#### Exercise objective:
Return the data below exactly, but only from the line containing "[25,491,65,531] [image] ->" through the line containing "[122,47,428,108] Declaran inconstitucional", with both of those lines included.

-- Records provided follows --

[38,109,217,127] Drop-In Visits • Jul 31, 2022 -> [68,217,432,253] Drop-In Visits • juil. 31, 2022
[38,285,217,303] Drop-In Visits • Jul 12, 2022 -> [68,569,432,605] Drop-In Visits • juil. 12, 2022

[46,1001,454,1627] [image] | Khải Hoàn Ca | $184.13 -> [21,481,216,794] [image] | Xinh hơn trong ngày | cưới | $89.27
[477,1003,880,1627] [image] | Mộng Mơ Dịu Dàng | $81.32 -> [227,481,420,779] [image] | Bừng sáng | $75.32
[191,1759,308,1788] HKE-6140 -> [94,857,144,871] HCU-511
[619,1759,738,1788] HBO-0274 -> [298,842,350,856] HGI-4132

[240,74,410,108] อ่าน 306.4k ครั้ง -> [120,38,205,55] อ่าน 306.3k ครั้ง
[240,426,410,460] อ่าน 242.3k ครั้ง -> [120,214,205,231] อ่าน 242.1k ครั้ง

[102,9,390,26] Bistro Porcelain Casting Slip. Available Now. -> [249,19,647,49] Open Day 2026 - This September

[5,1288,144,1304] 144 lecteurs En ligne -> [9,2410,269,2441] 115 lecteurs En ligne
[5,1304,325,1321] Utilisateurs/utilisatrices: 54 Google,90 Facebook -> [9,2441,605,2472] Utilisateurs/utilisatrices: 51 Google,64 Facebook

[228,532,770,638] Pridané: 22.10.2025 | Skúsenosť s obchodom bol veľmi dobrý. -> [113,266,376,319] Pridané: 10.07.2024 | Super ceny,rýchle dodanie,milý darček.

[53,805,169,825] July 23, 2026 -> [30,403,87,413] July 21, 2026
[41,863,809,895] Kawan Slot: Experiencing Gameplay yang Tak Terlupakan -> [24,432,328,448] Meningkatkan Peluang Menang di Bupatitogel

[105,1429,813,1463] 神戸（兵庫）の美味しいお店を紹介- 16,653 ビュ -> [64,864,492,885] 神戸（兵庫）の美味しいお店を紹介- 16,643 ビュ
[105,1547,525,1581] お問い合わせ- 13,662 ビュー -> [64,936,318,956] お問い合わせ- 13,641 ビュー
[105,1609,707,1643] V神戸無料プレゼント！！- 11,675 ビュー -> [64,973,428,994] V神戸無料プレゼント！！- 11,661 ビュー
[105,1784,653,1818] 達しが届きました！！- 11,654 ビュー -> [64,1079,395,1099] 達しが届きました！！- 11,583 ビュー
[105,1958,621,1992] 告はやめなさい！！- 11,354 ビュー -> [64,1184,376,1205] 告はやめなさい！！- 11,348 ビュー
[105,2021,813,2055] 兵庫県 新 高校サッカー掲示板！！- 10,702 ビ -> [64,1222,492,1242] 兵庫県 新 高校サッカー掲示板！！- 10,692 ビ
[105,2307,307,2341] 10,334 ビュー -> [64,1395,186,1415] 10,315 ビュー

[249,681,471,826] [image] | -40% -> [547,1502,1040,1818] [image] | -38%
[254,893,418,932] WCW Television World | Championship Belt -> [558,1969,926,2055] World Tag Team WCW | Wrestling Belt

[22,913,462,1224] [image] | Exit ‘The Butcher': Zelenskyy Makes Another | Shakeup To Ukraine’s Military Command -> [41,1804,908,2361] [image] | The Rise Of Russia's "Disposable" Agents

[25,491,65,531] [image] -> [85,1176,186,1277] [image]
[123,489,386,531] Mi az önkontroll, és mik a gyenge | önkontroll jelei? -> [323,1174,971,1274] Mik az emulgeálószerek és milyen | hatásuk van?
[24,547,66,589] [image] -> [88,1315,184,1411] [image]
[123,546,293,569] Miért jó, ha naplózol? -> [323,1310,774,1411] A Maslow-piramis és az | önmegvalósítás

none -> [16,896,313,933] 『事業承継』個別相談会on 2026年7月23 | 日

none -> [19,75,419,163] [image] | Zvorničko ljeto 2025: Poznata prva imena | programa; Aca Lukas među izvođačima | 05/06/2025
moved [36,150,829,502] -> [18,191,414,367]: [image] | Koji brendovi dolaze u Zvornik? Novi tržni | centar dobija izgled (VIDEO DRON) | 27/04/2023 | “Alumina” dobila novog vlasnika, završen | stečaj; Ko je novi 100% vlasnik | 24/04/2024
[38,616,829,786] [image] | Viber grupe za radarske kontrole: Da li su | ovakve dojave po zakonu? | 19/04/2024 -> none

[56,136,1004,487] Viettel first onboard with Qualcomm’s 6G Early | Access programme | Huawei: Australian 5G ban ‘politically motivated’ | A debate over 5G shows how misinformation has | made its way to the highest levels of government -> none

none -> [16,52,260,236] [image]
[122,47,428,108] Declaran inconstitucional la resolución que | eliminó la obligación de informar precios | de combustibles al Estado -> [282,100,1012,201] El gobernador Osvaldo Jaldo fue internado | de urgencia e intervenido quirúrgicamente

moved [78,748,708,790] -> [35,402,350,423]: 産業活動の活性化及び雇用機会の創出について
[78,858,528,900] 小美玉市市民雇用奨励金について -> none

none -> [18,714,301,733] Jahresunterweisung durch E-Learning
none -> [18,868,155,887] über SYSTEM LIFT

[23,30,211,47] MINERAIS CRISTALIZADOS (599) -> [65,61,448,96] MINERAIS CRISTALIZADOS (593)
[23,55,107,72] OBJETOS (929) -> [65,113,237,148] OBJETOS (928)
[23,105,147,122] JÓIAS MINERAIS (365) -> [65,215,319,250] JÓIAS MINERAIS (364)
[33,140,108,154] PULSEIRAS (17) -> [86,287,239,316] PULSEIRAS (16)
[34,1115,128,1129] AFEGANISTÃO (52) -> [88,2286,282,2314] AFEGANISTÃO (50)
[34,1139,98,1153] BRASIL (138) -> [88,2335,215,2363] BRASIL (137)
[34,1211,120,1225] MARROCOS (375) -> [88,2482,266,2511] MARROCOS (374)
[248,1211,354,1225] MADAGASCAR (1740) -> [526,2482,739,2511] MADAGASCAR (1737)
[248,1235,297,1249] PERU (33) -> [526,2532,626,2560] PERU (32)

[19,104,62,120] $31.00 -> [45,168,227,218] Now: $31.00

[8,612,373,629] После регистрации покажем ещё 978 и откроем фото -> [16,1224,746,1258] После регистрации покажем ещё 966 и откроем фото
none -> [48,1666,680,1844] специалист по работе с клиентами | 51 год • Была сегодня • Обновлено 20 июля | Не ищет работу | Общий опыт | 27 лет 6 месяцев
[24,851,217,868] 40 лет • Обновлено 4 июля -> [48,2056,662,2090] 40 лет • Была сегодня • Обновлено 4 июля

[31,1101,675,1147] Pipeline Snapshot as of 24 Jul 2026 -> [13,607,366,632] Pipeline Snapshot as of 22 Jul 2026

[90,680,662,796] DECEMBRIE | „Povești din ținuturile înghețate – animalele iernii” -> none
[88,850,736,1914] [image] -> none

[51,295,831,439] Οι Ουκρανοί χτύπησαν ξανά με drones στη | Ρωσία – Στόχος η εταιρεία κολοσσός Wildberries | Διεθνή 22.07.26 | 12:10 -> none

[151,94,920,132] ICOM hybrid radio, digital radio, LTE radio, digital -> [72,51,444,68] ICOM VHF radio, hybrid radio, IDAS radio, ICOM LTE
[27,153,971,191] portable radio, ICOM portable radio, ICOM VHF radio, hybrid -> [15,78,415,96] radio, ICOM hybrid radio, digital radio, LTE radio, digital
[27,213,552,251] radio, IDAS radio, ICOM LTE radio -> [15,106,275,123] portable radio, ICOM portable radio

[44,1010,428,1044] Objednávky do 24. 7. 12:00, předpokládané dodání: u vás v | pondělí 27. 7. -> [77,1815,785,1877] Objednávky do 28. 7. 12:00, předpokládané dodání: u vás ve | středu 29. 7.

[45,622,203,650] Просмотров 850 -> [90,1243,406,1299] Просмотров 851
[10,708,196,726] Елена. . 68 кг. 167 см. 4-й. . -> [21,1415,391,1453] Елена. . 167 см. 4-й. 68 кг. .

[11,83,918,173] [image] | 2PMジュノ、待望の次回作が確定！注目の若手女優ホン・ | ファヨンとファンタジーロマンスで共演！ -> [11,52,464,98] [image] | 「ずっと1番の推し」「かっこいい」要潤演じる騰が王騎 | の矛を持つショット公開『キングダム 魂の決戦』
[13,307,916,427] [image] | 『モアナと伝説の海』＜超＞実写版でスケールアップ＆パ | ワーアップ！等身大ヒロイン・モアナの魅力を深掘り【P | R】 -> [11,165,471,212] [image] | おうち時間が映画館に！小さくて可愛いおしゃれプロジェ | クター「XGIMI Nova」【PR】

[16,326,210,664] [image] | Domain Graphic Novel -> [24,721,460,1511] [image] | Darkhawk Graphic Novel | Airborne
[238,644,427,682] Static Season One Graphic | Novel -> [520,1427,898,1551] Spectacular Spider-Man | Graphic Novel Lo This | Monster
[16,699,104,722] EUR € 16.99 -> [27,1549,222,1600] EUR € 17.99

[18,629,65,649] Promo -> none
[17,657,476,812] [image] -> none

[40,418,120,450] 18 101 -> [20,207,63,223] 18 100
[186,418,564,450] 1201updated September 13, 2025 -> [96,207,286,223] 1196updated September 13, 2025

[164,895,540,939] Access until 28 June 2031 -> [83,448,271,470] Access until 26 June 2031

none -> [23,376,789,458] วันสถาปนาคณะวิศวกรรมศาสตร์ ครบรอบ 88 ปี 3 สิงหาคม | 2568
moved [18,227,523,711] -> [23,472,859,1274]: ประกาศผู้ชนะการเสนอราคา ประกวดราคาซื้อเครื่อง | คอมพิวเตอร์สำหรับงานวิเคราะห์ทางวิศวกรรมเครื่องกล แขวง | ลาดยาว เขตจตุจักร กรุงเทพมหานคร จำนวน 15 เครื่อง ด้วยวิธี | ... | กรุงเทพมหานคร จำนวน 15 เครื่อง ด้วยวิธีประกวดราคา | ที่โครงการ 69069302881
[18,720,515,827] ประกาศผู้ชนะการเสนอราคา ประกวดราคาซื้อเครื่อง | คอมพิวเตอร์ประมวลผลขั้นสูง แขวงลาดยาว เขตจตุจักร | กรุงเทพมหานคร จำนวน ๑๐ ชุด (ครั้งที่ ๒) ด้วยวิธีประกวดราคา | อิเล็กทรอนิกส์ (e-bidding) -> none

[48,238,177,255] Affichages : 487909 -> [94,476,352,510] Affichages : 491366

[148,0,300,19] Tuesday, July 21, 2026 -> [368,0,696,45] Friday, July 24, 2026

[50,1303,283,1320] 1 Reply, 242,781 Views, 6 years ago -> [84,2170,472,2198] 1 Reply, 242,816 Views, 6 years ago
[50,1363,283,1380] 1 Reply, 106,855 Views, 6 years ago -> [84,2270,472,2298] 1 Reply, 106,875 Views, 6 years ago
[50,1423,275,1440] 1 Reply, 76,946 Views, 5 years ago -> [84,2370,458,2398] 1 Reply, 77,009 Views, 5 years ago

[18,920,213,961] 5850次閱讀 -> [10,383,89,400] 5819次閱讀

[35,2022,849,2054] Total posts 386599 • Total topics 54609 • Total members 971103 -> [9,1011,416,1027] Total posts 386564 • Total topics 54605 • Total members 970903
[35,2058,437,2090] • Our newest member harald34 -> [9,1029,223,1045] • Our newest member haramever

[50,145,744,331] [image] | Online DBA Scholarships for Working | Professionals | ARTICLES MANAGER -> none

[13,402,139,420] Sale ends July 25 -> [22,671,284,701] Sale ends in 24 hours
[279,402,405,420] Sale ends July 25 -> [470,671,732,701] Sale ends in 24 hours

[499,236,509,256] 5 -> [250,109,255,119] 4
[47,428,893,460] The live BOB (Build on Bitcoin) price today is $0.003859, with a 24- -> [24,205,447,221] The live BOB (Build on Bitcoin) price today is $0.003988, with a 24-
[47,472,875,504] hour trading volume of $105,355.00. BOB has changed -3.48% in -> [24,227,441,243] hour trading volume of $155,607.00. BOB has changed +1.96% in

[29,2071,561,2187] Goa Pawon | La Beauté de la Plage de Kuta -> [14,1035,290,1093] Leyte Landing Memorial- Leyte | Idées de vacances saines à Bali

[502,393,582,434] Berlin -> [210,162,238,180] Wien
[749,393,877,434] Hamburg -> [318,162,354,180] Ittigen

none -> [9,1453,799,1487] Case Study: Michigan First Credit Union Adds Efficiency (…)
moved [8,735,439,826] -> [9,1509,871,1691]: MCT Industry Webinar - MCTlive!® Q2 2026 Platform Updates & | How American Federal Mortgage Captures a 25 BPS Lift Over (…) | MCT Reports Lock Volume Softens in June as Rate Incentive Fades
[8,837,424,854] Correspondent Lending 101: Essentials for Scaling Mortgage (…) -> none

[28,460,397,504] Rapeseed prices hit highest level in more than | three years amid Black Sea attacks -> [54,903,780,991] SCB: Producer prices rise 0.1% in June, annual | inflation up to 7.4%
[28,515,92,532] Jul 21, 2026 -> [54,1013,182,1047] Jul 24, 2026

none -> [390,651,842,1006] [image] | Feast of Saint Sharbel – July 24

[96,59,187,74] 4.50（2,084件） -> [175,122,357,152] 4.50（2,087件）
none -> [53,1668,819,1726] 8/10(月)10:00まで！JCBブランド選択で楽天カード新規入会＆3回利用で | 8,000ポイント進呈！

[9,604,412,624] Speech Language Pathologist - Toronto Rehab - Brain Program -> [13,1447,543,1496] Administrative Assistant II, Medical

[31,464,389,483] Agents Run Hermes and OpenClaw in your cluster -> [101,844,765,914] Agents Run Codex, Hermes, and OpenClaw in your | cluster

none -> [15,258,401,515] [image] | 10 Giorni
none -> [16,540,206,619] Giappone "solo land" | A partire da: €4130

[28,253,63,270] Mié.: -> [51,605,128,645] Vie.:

-- Records provided concluded --

#### Exercise output:
[25,491,65,531] [image] -> [85,1176,186,1277] [image]
[123,489,386,531] Mi az önkontroll, és mik a gyenge | önkontroll jelei? -> [323,1174,971,1274] Mik az emulgeálószerek és milyen | hatásuk van?
[24,547,66,589] [image] -> [88,1315,184,1411] [image]
[123,546,293,569] Miért jó, ha naplózol? -> [323,1310,774,1411] A Maslow-piramis és az | önmegvalósítás

none -> [16,896,313,933] 『事業承継』個別相談会on 2026年7月23 | 日

none -> [19,75,419,163] [image] | Zvorničko ljeto 2025: Poznata prva imena | programa; Aca Lukas među izvođačima | 05/06/2025
moved [36,150,829,502] -> [18,191,414,367]: [image] | Koji brendovi dolaze u Zvornik? Novi tržni | centar dobija izgled (VIDEO DRON) | 27/04/2023 | “Alumina” dobila novog vlasnika, završen | stečaj; Ko je novi 100% vlasnik | 24/04/2024
[38,616,829,786] [image] | Viber grupe za radarske kontrole: Da li su | ovakve dojave po zakonu? | 19/04/2024 -> none

[56,136,1004,487] Viettel first onboard with Qualcomm’s 6G Early | Access programme | Huawei: Australian 5G ban ‘politically motivated’ | A debate over 5G shows how misinformation has | made its way to the highest levels of government -> none

none -> [16,52,260,236] [image]
[122,47,428,108] Declaran inconstitucional la resolución que | eliminó la obligación de informar precios | de combustibles al Estado -> [282,100,1012,201] El gobernador Osvaldo Jaldo fue internado | de urgencia e intervenido quirúrgicamente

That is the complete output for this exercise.